• Brief
Leave the pictures behind and repeat all the entries exactly.

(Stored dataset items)
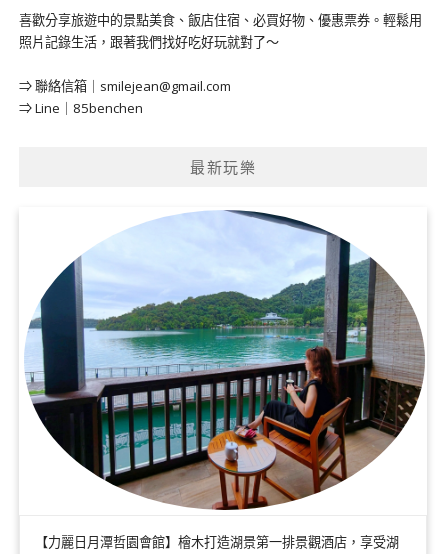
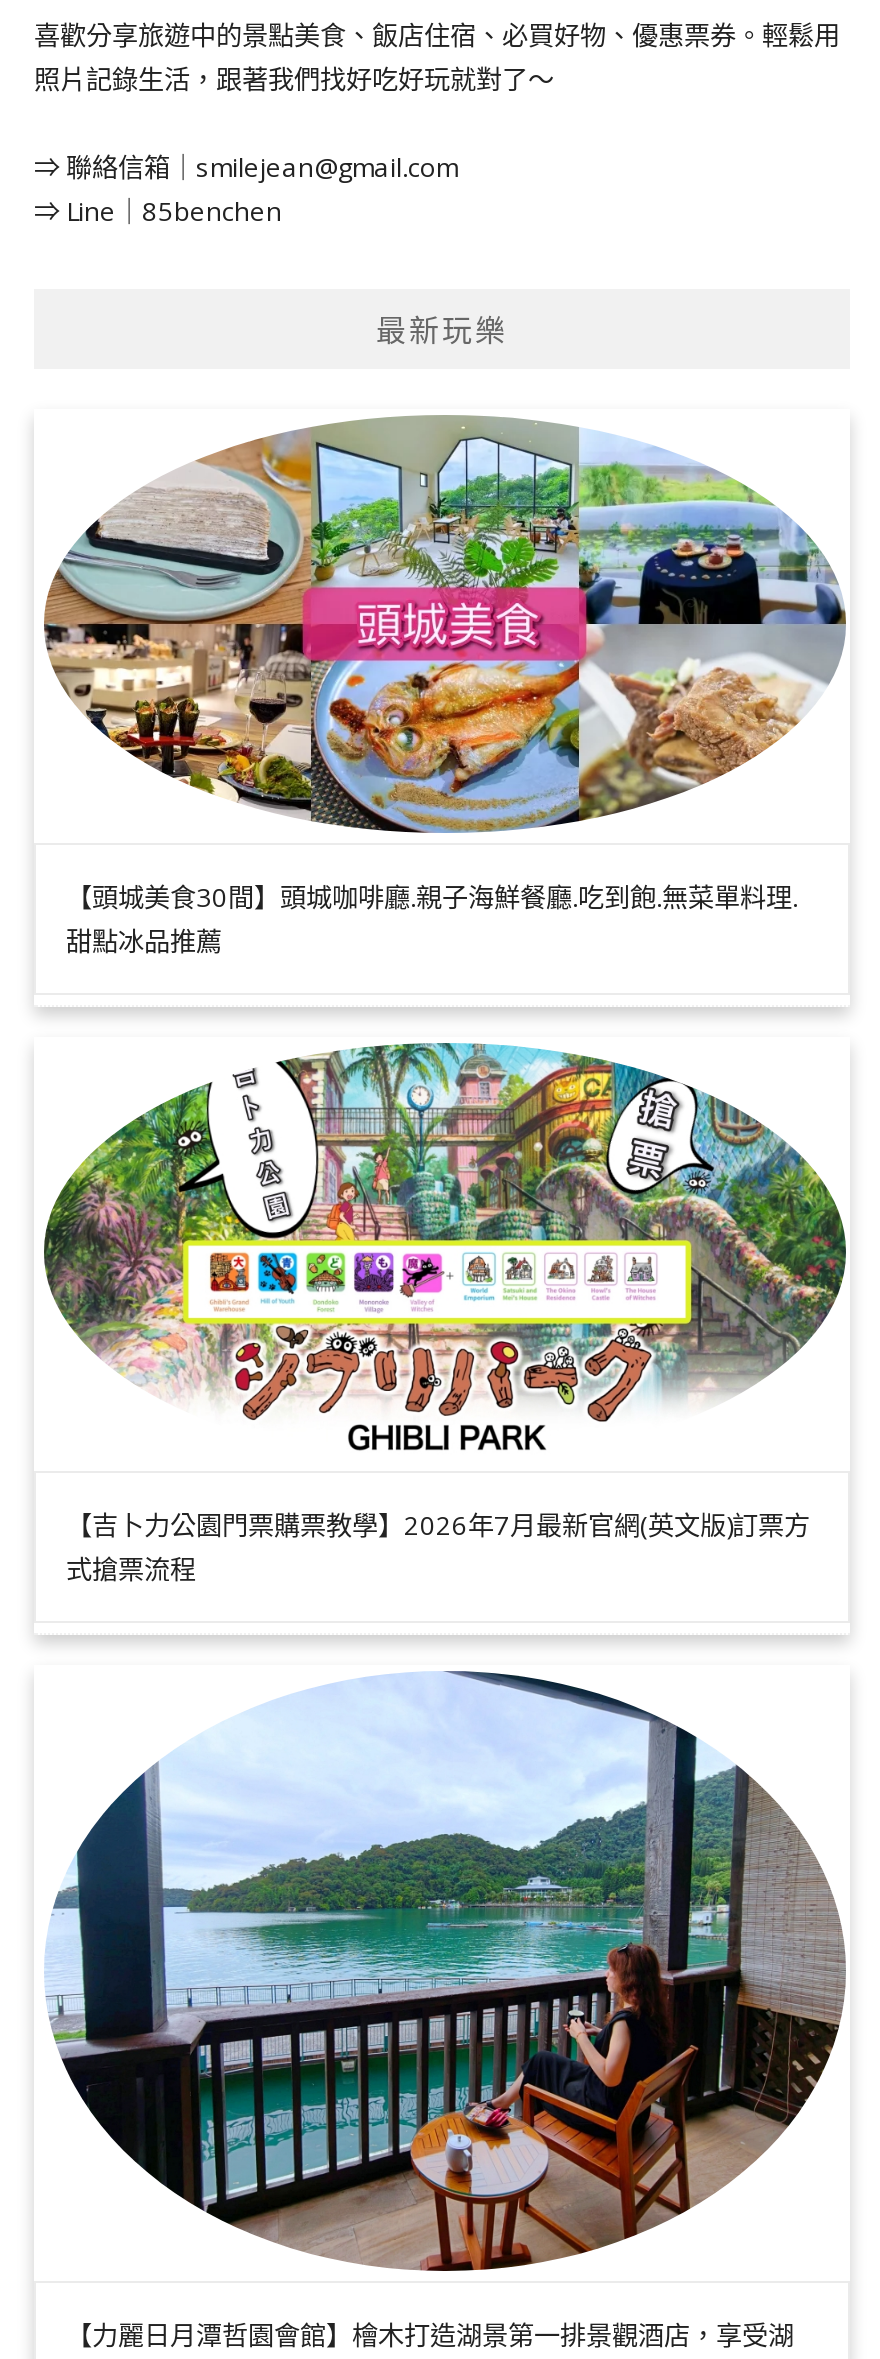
+ [image]
+ 【頭城美食30間】頭城咖啡廳.親子海鮮餐廳.吃到飽.無菜單料理.
+ 甜點冰品推薦

+ [image]
+ 【吉卜力公園門票購票教學】2026年7月最新官網(英文版)訂票方
+ 式搶票流程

• Output below
+ [image]
+ 【頭城美食30間】頭城咖啡廳.親子海鮮餐廳.吃到飽.無菜單料理.
+ 甜點冰品推薦

+ [image]
+ 【吉卜力公園門票購票教學】2026年7月最新官網(英文版)訂票方
+ 式搶票流程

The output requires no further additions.